Plotting#

Plotting grouped metrics#

The simplest way to visualize grouped metrics from the MetricFrame is to take advantage of the inherent plotting capabilities of pandas.DataFrame:

metrics = {
    "accuracy": accuracy_score,
    "precision": zero_div_precision_score,
    "false positive rate": false_positive_rate,
    "false negative rate": false_negative_rate,
    "selection rate": selection_rate,
    "count": count,
}
metric_frame = MetricFrame(
    metrics=metrics, y_true=y_test, y_pred=y_pred, sensitive_features=A_test
)
metric_frame.by_group.plot.bar(
    subplots=True,
    layout=[3, 3],
    legend=False,
    figsize=[12, 8],
    title="Show all metrics",
)

../../_images/sphx_glr_plot_quickstart_001.png

It is possible to customize the plots. Here are some common examples.

Customize Plots: ylim#

The y-axis range is automatically set, which can be misleading, therefore it is sometimes useful to set the ylim argument to define the yaxis range.

metric_frame.by_group.plot(
    kind="bar",
    ylim=[0, 1],
    subplots=True,
    layout=[3, 3],
    legend=False,
    figsize=[12, 8],
    title="Show all metrics with assigned y-axis range",
)

../../_images/sphx_glr_plot_quickstart_002.png

Customize Plots: colormap#

To change the color scheme, we can use the colormap argument. A list of colorschemes can be found here.

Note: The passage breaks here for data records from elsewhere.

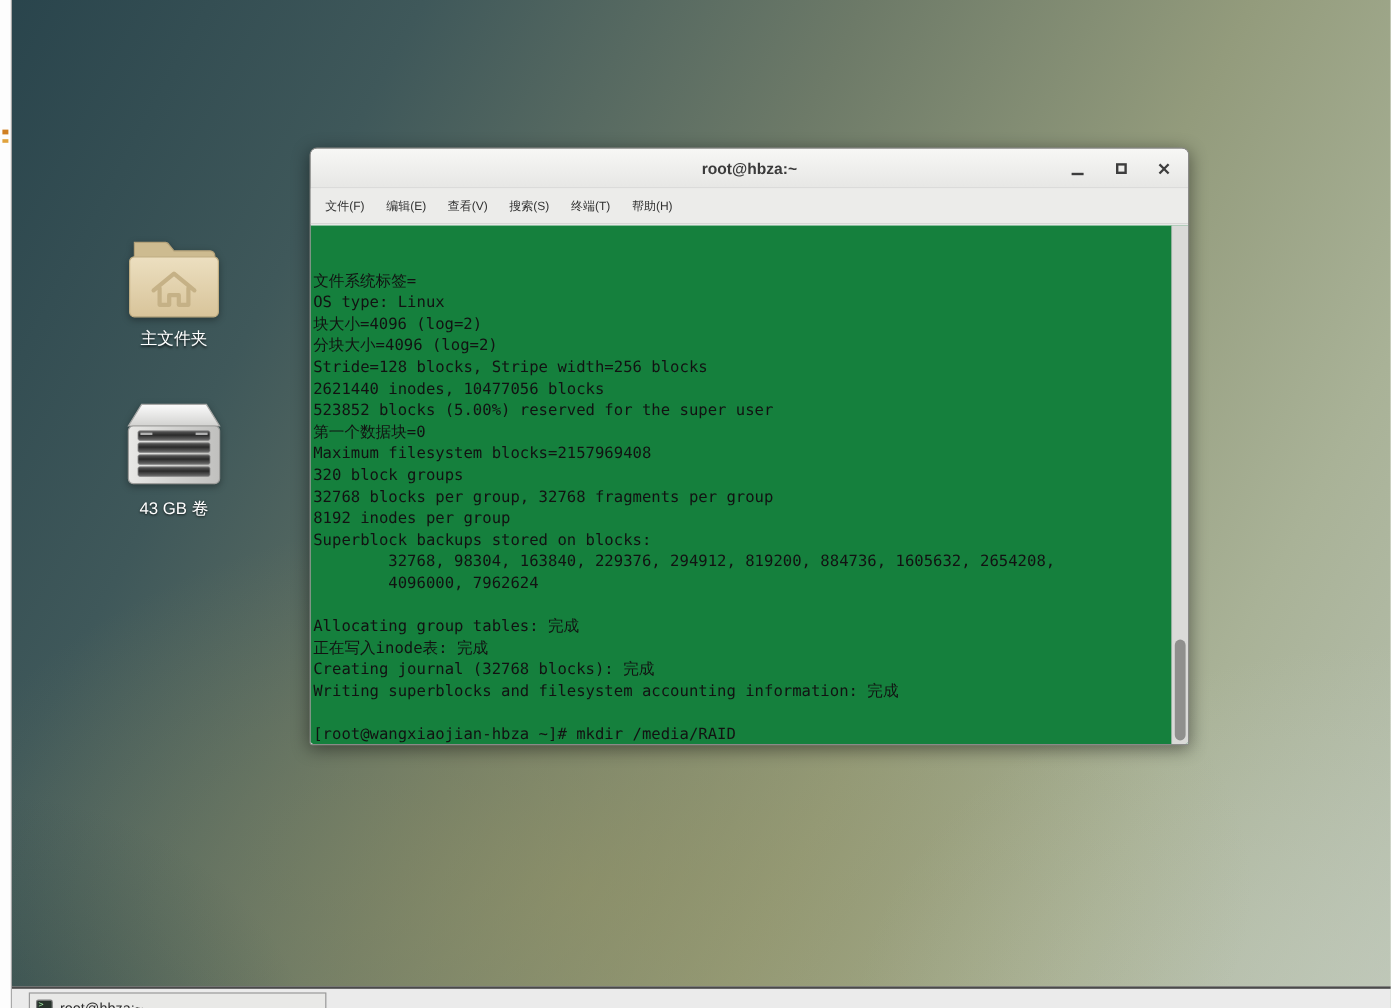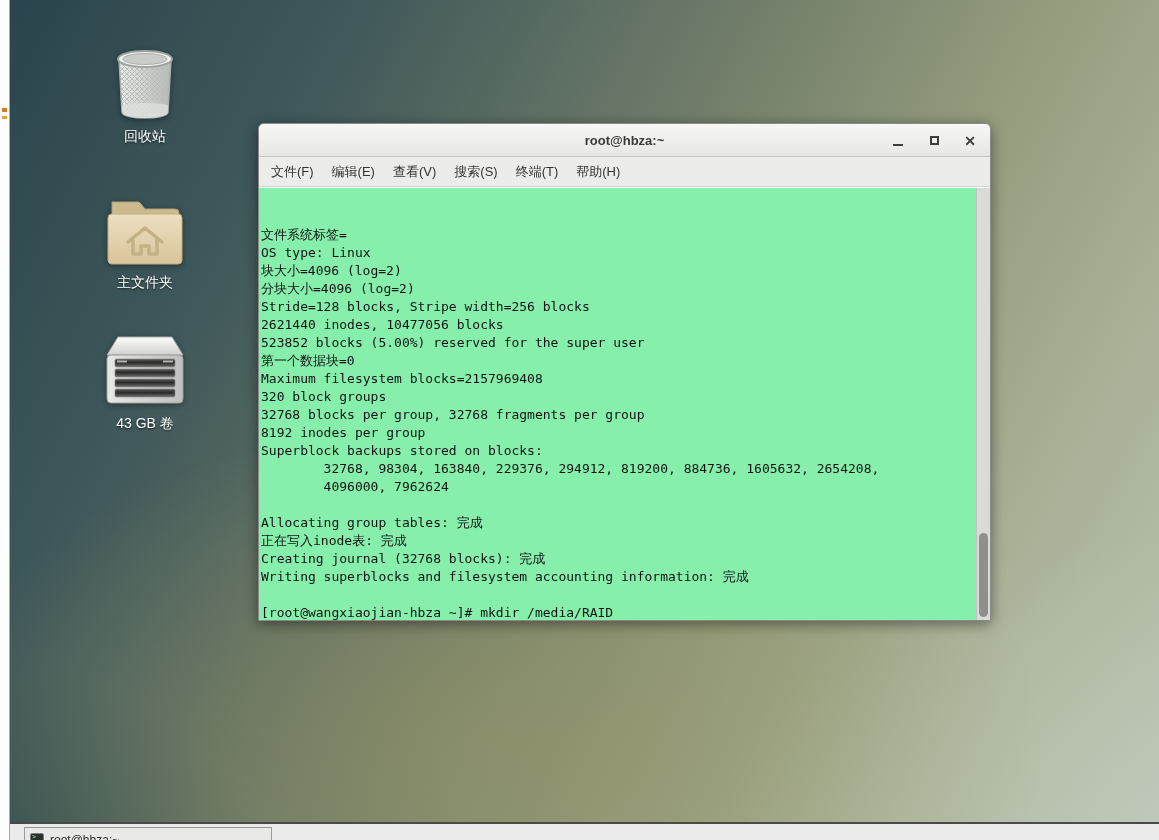--- a/index.html
+++ b/index.html
@@ -58,25 +58,25 @@
   }
   .win-controls { position: absolute; right: 8px; top: 0; height: 33px; display: flex; align-items: center; gap: 12px; }
   .win-btn { width: 24px; height: 24px; display: flex; align-items: center; justify-content: center; }
   .glyph-min { width: 10px; height: 0; border-bottom: 2px solid #3d3d3d; margin-top: 8px; }
   .glyph-max { width: 9px; height: 9px; border: 2px solid #3d3d3d; }
   .glyph-close { color: #3d3d3d; font-size: 14px; font-weight: bold; line-height: 1; }
 
   .menubar {
     height: 30px; background: #ececea; border-bottom: 1px solid #d2d2d0;
     display: flex; align-items: center; padding-left: 3px;
-    font-size: 13px; color: #333;
+    font-size: 10px; color: #333;
   }
   .menu-item { padding: 5px 9px; white-space: nowrap; }
 
-  .term-area { position: absolute; top: 64px; left: 0; right: 0; bottom: 0; background: #86efac; border-radius: 0 0 2px 2px; padding-left: 24px; }
+  .term-area { position: absolute; top: 64px; left: 0; right: 0; bottom: 0; background: #15803d; border-radius: 0 0 2px 2px; padding-left: 24px; }
   .term-screen {
     position: absolute; left: 2px; top: 2px; right: 15px; bottom: 0;
     font-family: "DejaVu Sans Mono", monospace; font-size: 13px; line-height: 18px;
     color: #121212; white-space: pre; overflow: hidden;
   }
   .term-line { height: 18px; }
   .scrollbar {
     position: absolute; right: 0; top: 0; bottom: 0; width: 14px;
     background: #dadad8; border-left: 1px solid #c3c3c1; border-radius: 0 0 2px 0;
   }
@@ -104,40 +104,20 @@
     content: ">"; position: absolute; left: 1px; top: -1px;
     color: #9fe29f; font-size: 7px; font-family: "DejaVu Sans Mono", monospace;
   }
   .task-label { white-space: nowrap; position: relative; top: 1px; }
 </style>
 </head>
 <body>
 
 <div class="desktop">
 
-  <div class="desk-icon icon-trash">
-    <svg class="glyph" width="66" height="80" viewBox="0 0 66 80">
-      <defs>
-        <pattern id="mesh" width="5" height="5" patternUnits="userSpaceOnUse">
-          <path d="M0,5 L5,0 M0,0 L5,5" stroke="#b9bcb9" stroke-width="1" fill="none"></path>
-        </pattern>
-        <linearGradient id="basketg" x1="0" y1="0" x2="1" y2="0">
-          <stop offset="0" stop-color="#e9ebe9"></stop>
-            <stop offset="0.5" stop-color="#cfd3cf"></stop>
-            <stop offset="1" stop-color="#b7bbb7"></stop>
-        </linearGradient>
-      </defs>
-      <path d="M7,16 C7,12 59,12 59,16 L56,68 C56,76 10,76 10,68 Z" fill="url(#basketg)" stroke="#a7aaa7" stroke-width="1.5"></path>
-      <path d="M7,16 C7,12 59,12 59,16 L56,68 C56,76 10,76 10,68 Z" fill="url(#mesh)"></path>
-      <path d="M10,62 C10,58 56,58 56,62 L56,68 C56,76 10,76 10,68 Z" fill="#dee0de" opacity="0.8"></path>
-      <ellipse cx="33" cy="15" rx="27" ry="8" fill="#eef0ee" stroke="#9fa29f" stroke-width="2"></ellipse>
-      <ellipse cx="33" cy="15" rx="22" ry="5.5" fill="#c9cdc9" stroke="#aeb1ae" stroke-width="1"></ellipse>
-    </svg>
-    <div class="lbl">回收站</div>
-  </div>
 
   <div class="desk-icon icon-home">
     <svg class="glyph" width="82" height="74" viewBox="0 0 82 74">
       <defs>
         <linearGradient id="foldg" x1="0" y1="0" x2="0" y2="1">
           <stop offset="0" stop-color="#ecdfc0"></stop>
             <stop offset="1" stop-color="#d8c49a"></stop>
         </linearGradient>
       </defs>
       <path d="M8,6 h26 a4,4 0 0 1 3,2 l4,5 h30 a4,4 0 0 1 4,4 v40 h-67 z" fill="#cdbb90" stroke="#b3a179" stroke-width="1"></path>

metric_frame.by_group.plot(
    kind="bar",
    subplots=True,
    layout=[3, 3],
    legend=False,
    figsize=[12, 8],
    colormap="Accent",
    title="Show all metrics in Accent colormap",
)

../../_images/sphx_glr_plot_quickstart_003.png

Customize Plots: kind#

There are different types of charts (e.g. pie, bar, line) which can be defined by the kind argument. Here is an example of a pie chart.

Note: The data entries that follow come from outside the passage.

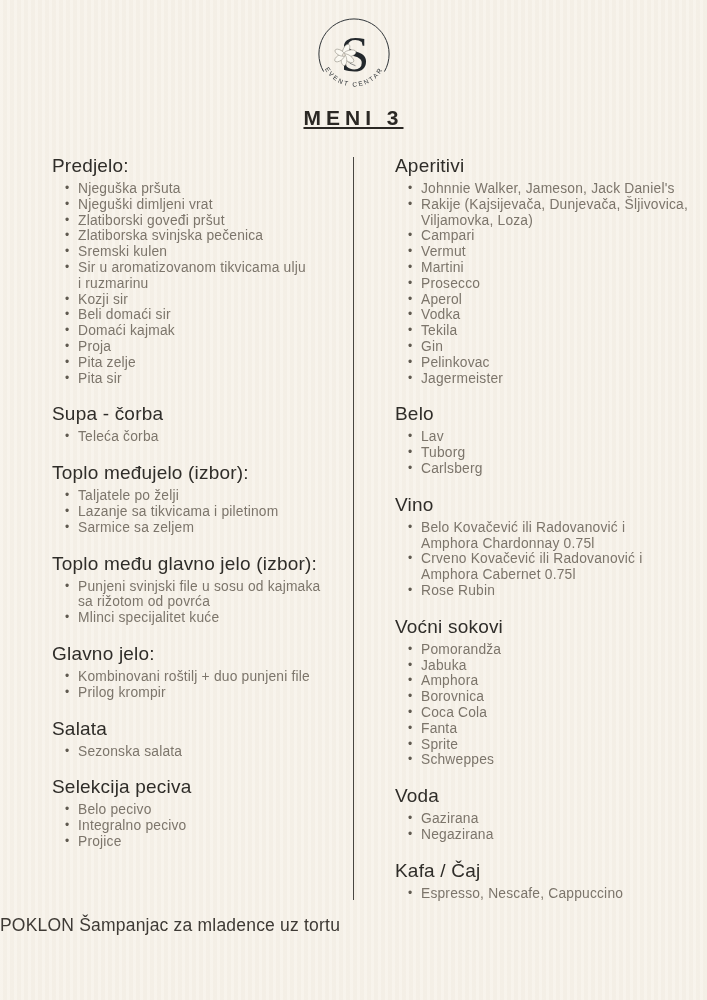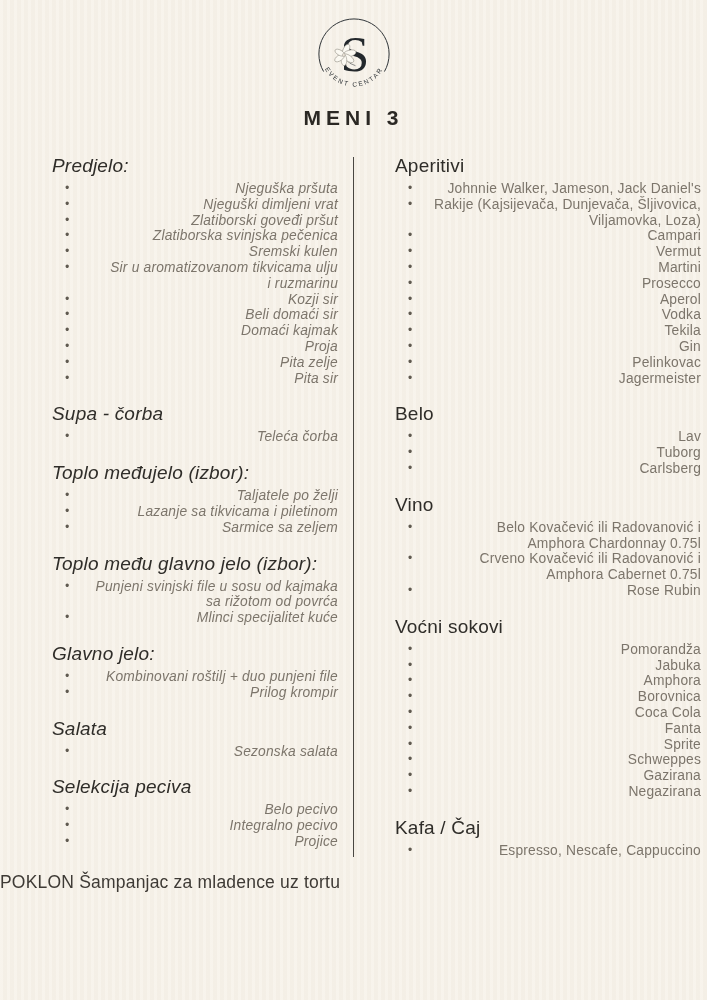--- a/index.html
+++ b/index.html
@@ -24,54 +24,54 @@
     font-family:"Liberation Serif", serif;
     font-size:53px; fill:#23282c;
   }
   .logo-arc-text {
     font-family:"Liberation Sans", sans-serif;
     font-size:6.6px; letter-spacing:1.9px; fill:#2b3034;
   }
   .page-title {
     margin:9px 0 0 0;
     font-size:21px; font-weight:700; letter-spacing:5px;
-    color:#2b2824; line-height:24px;
+    color:#2b2824; line-height:24px;text-decoration:underline;
   }
   
   .content {
     position:relative;
     display:flex;
     margin-top:25px;
     align-items:flex-start;
   }
   .divider {
     position:absolute;
     left:353px; top:2px; bottom:2px;
     width:1px; background:#4a4844;
   }
   .col { box-sizing:border-box; }
-  .col-left  { width:354px; padding:0 16px 0 52px;font-style:italic; }
+  .col-left  { width:354px; padding:0 16px 0 52px; }
   .col-right { width:353px; padding:0 6px 0 41px; }
   .menu-section .section-heading {
     margin:17px 0 5px 0;
     font-size:19px; font-weight:400; line-height:21px;
     color:#2f2d29; letter-spacing:0.2px;
   }
   .menu-section:first-child .section-heading { margin-top:0; }
   .item-list { margin:0; padding:0; list-style:none; }
   .menu-item {
     display:flex;
     font-size:13.8px; line-height:15.8px;
     color:#7c756b; letter-spacing:0.2px;
   }
   .bullet {
     flex:none; width:13px; margin-left:13px;
     color:#5f594f; font-size:12px; line-height:15.8px;
   }
-  .item-text { flex:1; white-space:pre-wrap;text-align:right; }
+  .item-text { flex:1; white-space:pre-wrap; }
   
   .footer { text-align:left; margin-top:12px; }
   .footer-note {
     margin:0; font-size:17.5px; line-height:22px;
     color:#3e3a35; letter-spacing:0.2px;
   }
 </style>
 </head>
 <body>
 
@@ -420,20 +420,21 @@
             </li>
 
   <li class="menu-item">
               <span class="bullet">•</span>
               <span class="item-text">Schweppes</span>
             </li>
 </ul>
   </section>
 
   <section class="menu-section">
+    <h2 class="section-heading">Voda</h2>
     <ul class="item-list">
   <li class="menu-item">
               <span class="bullet">•</span>
               <span class="item-text">Gazirana</span>
             </li>
 
   <li class="menu-item">
               <span class="bullet">•</span>
               <span class="item-text">Negazirana</span>
             </li>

metric_frame.by_group[["count"]].plot(
    kind="pie",
    subplots=True,
    layout=[1, 1],
    legend=False,
    figsize=[12, 8],
    title="Show count metric in pie chart",
)

../../_images/sphx_glr_plot_quickstart_004.png

There are many other customizations that can be done. More information can be found in pandas.DataFrame.plot().

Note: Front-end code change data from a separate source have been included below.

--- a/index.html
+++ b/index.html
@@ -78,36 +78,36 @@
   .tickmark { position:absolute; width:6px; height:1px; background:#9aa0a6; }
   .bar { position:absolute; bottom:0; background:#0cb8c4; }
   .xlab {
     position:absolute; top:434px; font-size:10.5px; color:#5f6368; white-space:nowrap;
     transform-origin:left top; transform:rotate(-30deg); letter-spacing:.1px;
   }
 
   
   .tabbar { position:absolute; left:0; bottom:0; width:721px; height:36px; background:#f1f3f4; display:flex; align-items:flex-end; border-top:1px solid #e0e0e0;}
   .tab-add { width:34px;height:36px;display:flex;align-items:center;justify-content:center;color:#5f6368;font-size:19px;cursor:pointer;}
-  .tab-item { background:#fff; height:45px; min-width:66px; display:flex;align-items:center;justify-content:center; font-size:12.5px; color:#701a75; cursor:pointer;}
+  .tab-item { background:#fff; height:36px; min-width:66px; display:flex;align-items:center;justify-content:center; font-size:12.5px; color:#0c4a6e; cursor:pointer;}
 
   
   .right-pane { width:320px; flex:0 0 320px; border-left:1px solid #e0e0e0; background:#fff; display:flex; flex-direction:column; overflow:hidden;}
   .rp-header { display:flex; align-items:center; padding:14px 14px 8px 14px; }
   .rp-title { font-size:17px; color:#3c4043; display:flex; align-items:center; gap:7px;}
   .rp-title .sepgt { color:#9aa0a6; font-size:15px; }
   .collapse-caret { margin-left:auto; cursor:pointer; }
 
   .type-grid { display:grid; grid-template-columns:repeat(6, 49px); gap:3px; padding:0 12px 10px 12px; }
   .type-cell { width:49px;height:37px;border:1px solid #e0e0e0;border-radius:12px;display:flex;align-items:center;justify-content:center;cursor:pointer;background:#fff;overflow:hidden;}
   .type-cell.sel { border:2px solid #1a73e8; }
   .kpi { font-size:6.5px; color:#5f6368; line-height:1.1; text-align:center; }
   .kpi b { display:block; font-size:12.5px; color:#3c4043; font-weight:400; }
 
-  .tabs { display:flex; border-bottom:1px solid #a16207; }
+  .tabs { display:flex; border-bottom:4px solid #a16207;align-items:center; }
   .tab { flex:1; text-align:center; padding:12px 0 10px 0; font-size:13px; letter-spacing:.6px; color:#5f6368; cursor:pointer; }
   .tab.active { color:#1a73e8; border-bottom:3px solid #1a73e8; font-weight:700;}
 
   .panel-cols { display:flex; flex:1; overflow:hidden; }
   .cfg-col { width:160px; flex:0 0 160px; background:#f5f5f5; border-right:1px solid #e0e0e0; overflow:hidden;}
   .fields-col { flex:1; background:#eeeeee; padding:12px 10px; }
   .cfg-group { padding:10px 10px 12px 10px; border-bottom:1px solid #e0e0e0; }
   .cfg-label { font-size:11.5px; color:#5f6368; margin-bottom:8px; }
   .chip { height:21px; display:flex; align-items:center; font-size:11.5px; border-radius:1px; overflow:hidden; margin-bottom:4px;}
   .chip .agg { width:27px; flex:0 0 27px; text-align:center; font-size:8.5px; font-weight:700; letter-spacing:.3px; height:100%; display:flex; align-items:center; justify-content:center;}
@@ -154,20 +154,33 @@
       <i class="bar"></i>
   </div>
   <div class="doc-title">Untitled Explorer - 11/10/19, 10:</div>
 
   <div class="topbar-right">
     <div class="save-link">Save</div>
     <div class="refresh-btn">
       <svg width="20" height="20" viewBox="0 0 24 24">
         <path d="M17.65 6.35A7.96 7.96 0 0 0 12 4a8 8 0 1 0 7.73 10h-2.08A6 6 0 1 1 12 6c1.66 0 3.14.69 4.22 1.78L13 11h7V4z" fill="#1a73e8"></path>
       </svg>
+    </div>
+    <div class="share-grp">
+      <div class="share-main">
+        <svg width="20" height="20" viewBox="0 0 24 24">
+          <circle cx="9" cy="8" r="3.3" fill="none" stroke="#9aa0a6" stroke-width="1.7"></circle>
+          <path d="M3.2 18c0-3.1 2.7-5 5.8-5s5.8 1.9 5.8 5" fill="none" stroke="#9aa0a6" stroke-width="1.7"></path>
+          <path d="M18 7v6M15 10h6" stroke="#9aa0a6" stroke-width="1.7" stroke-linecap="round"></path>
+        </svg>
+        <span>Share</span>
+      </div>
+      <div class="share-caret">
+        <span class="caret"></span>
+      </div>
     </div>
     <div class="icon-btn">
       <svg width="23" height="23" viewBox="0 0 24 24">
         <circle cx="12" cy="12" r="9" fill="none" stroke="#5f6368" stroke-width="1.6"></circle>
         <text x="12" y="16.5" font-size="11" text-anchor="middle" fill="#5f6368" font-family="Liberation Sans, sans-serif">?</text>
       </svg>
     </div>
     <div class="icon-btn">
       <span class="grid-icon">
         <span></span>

In order to save a plot, access the matplotlib.figure.Figure as below and save it with your desired filename.

fig = metric_frame.by_group[["count"]].plot(
    kind="pie",
    subplots=True,
    layout=[1, 1],
    legend=False,
    figsize=[12, 8],
    title="Show count metric in pie chart",
)

# Don't save file during doc build
if "__file__" in locals():
    fig[0][0].figure.savefig("filename.png")

Plotting ROC curves by sensitive feature#

To assess how well a binary classifier separates the positive and negative classes for each subgroup, plot_roc_curve_by_group() draws one Receiver Operating Characteristic (ROC) curve per group defined by the sensitive feature(s), along with the overall curve and a chance-level baseline. Curves that lie on top of one another indicate similar ranking performance across groups, while diverging curves indicate that the model discriminates between the classes better for some groups than for others.

plot_roc_curve_by_group(y_test, y_score, sensitive_features=A_test)
plt.show()
../../_images/sphx_glr_plot_roc_auc_001.png

The function only produces the plot. To obtain the AUC scores themselves, use MetricFrame with sklearn.metrics.roc_auc_score, passing the scores as y_pred. See the full Plotting ROC curves by sensitive feature example for details.